* _Exercise materials_:
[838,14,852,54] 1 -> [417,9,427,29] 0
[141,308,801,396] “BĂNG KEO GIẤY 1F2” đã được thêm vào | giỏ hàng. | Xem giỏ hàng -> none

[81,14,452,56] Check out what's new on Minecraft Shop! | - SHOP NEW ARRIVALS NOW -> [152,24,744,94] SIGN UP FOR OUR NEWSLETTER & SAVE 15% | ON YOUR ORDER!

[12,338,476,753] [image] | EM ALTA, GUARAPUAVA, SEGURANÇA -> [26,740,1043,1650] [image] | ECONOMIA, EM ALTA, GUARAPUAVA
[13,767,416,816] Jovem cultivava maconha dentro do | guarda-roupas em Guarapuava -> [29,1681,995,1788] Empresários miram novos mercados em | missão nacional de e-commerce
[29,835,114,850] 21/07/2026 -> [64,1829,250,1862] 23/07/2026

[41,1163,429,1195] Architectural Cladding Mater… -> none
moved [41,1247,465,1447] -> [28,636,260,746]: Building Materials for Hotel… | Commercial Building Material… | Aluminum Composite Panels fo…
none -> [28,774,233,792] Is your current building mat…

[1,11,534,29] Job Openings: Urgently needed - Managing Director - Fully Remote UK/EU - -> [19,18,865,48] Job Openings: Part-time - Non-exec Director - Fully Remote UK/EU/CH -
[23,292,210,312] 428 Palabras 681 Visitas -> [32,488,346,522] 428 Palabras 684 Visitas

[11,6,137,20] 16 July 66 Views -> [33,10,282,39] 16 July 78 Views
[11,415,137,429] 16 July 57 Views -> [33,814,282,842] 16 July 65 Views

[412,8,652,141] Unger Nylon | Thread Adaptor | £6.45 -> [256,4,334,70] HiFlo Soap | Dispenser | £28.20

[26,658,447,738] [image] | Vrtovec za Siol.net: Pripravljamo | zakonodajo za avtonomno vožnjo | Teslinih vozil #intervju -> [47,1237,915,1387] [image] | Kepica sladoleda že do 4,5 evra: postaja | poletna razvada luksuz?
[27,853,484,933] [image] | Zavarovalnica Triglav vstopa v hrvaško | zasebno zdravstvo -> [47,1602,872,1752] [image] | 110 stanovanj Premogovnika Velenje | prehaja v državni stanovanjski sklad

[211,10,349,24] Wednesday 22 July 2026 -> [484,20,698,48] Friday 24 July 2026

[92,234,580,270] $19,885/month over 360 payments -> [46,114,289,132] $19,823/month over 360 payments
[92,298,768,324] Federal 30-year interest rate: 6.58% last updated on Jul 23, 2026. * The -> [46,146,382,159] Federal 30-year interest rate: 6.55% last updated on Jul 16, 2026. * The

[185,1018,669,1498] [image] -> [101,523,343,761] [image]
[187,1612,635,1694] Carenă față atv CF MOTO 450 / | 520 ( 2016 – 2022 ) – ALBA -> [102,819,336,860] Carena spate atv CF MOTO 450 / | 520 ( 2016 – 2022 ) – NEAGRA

* _What needs to be done_: Extract all of the data above and output it character for character.

* _Your response_:
[838,14,852,54] 1 -> [417,9,427,29] 0
[141,308,801,396] “BĂNG KEO GIẤY 1F2” đã được thêm vào | giỏ hàng. | Xem giỏ hàng -> none

[81,14,452,56] Check out what's new on Minecraft Shop! | - SHOP NEW ARRIVALS NOW -> [152,24,744,94] SIGN UP FOR OUR NEWSLETTER & SAVE 15% | ON YOUR ORDER!

[12,338,476,753] [image] | EM ALTA, GUARAPUAVA, SEGURANÇA -> [26,740,1043,1650] [image] | ECONOMIA, EM ALTA, GUARAPUAVA
[13,767,416,816] Jovem cultivava maconha dentro do | guarda-roupas em Guarapuava -> [29,1681,995,1788] Empresários miram novos mercados em | missão nacional de e-commerce
[29,835,114,850] 21/07/2026 -> [64,1829,250,1862] 23/07/2026

[41,1163,429,1195] Architectural Cladding Mater… -> none
moved [41,1247,465,1447] -> [28,636,260,746]: Building Materials for Hotel… | Commercial Building Material… | Aluminum Composite Panels fo…
none -> [28,774,233,792] Is your current building mat…

[1,11,534,29] Job Openings: Urgently needed - Managing Director - Fully Remote UK/EU - -> [19,18,865,48] Job Openings: Part-time - Non-exec Director - Fully Remote UK/EU/CH -
[23,292,210,312] 428 Palabras 681 Visitas -> [32,488,346,522] 428 Palabras 684 Visitas

[11,6,137,20] 16 July 66 Views -> [33,10,282,39] 16 July 78 Views
[11,415,137,429] 16 July 57 Views -> [33,814,282,842] 16 July 65 Views

[412,8,652,141] Unger Nylon | Thread Adaptor | £6.45 -> [256,4,334,70] HiFlo Soap | Dispenser | £28.20

[26,658,447,738] [image] | Vrtovec za Siol.net: Pripravljamo | zakonodajo za avtonomno vožnjo | Teslinih vozil #intervju -> [47,1237,915,1387] [image] | Kepica sladoleda že do 4,5 evra: postaja | poletna razvada luksuz?
[27,853,484,933] [image] | Zavarovalnica Triglav vstopa v hrvaško | zasebno zdravstvo -> [47,1602,872,1752] [image] | 110 stanovanj Premogovnika Velenje | prehaja v državni stanovanjski sklad

[211,10,349,24] Wednesday 22 July 2026 -> [484,20,698,48] Friday 24 July 2026

[92,234,580,270] $19,885/month over 360 payments -> [46,114,289,132] $19,823/month over 360 payments
[92,298,768,324] Federal 30-year interest rate: 6.58% last updated on Jul 23, 2026. * The -> [46,146,382,159] Federal 30-year interest rate: 6.55% last updated on Jul 16, 2026. * The

[185,1018,669,1498] [image] -> [101,523,343,761] [image]
[187,1612,635,1694] Carenă față atv CF MOTO 450 / | 520 ( 2016 – 2022 ) – ALBA -> [102,819,336,860] Carena spate atv CF MOTO 450 / | 520 ( 2016 – 2022 ) – NEAGRA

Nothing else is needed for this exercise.